It’s not just about tariffs. Something deeper is shifting
- Kyrylo Shevchenko
- Sep 30, 2025
- 2 min read
The global trade model that dominated the post-Cold War era is being quietly but fundamentally rewritten.
For decades, the US offered its allies two core advantages – often without asking much in return:
1. a military security umbrella,
2. preferential access to the world’s largest consumer market.
These weren’t just political favors – they were massive economic inputs.
If you try to quantify them, the picture becomes clear:
• For the EU alone, the value of these two advantages over 25 years is estimated at $5 trillion – around 20% of annual EU GDP.
• Add the time factor and capital multiplier, and the figure may exceed $10 trillion.
But these drivers – defense savings, zero-barrier trade, cheap energy, EU enlargement, infrastructure mega-projects – are no longer what they used to be.

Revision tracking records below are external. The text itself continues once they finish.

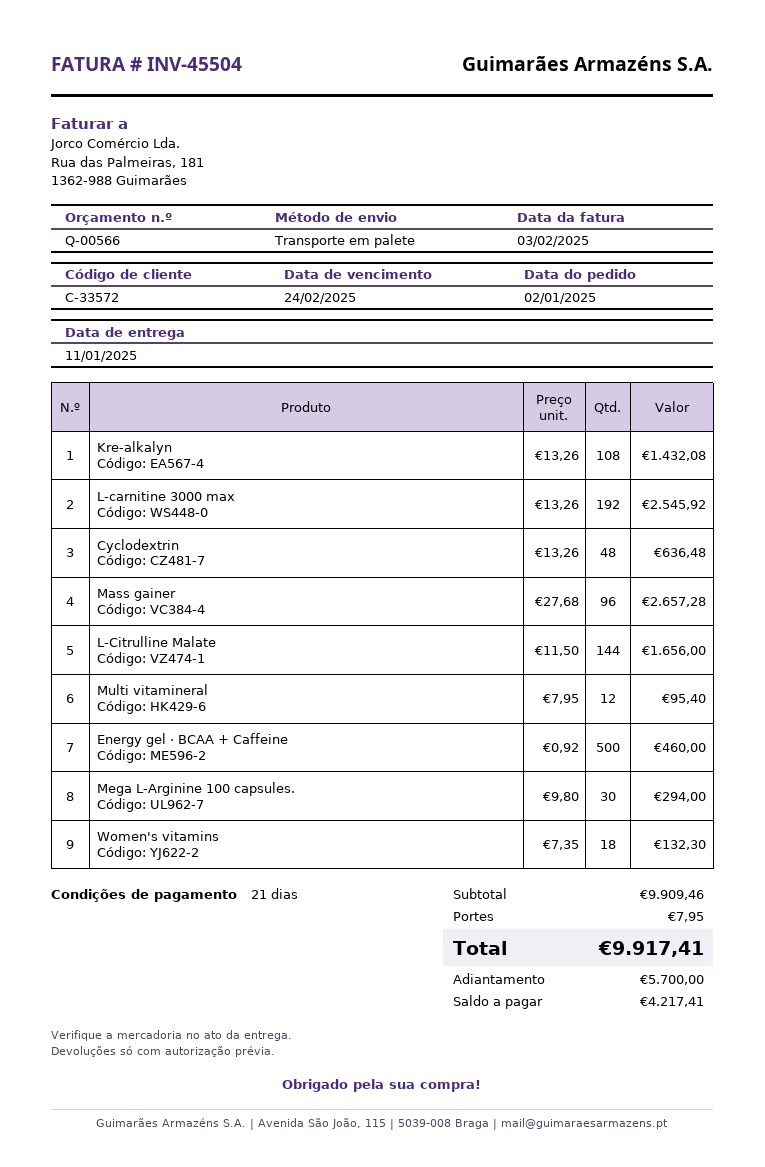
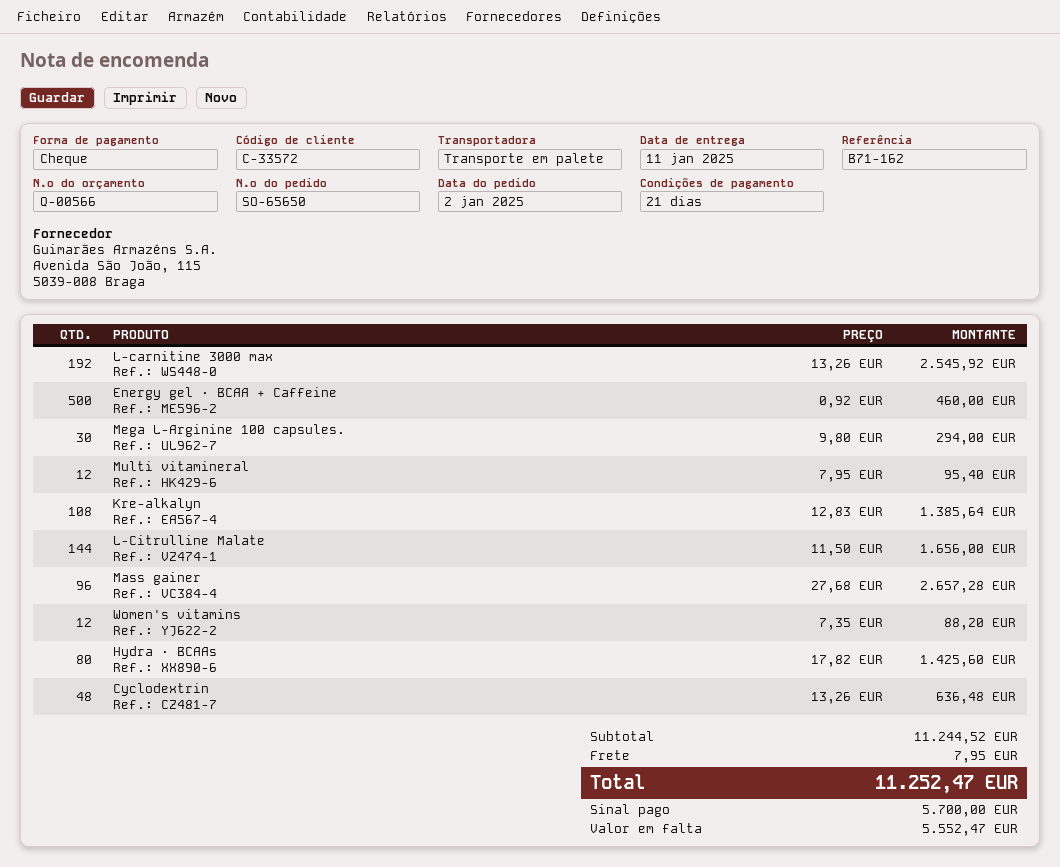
Kre-alkalyn: 108 x 13.26 = 1432.08 -> 108 x 12.83 = 1385.64
Women's vitamins: 18 x 7.35 = 132.30 -> 12 x 7.35 = 88.20
Hydra · BCAAs: none -> 80 x 17.82 = 1425.60
subtotal: 9909.46 -> 11244.52
total: 9917.41 -> 11252.47
balance: 4217.41 -> 5552.47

The global cost structure has changed. So has geopolitics.
What we’re seeing now is a gradual but deliberate monetization of privilege – the US is starting to charge for what used to be free.
The numbers speak for themselves:
• US tariffs, once averaging 3 – 4%, have now reached 15 – 20%.
• In April 2025, they hit 20%, levels not seen since the Smoot-Hawley Act of 1930.
• That law helped trigger a 40% collapse in global trade within two years.
We are in a different world today – more complex, more interdependent. But the historical echo is hard to ignore.
Meanwhile, the US federal budget deficit stands at 7.2% of GDP, and the annual trade deficit is close to $1 trillion.
Tariffs are no longer about ideology – they are about balance sheets.
Other economies are moving too.
• India: average tariffs now at 17%.
• Brazil: debating reindustrialization through trade barriers.
• ASEAN, Africa: using tariffs to protect supply chains.
This is not a temporary glitch. It’s a recalibration of global openness.
Ukraine fits into this picture.
• In 2024, Ukraine’s trade deficit with the EU hit €18 billion, or 12% of GDP.
• That’s not sustainable.
• We can’t close this gap through exports alone.
We’ll need a mix of:
• smarter industrial policy,
• deeper processing,
• selective protection,
• strategic reserves.
Takeaway?
This isn’t about protectionism vs. free trade.
It’s about rethinking strategic leverage.
The world is changing – slowly, then suddenly.
And for countries like Ukraine, this may be the last window to build structural competitiveness before the new global terms are set.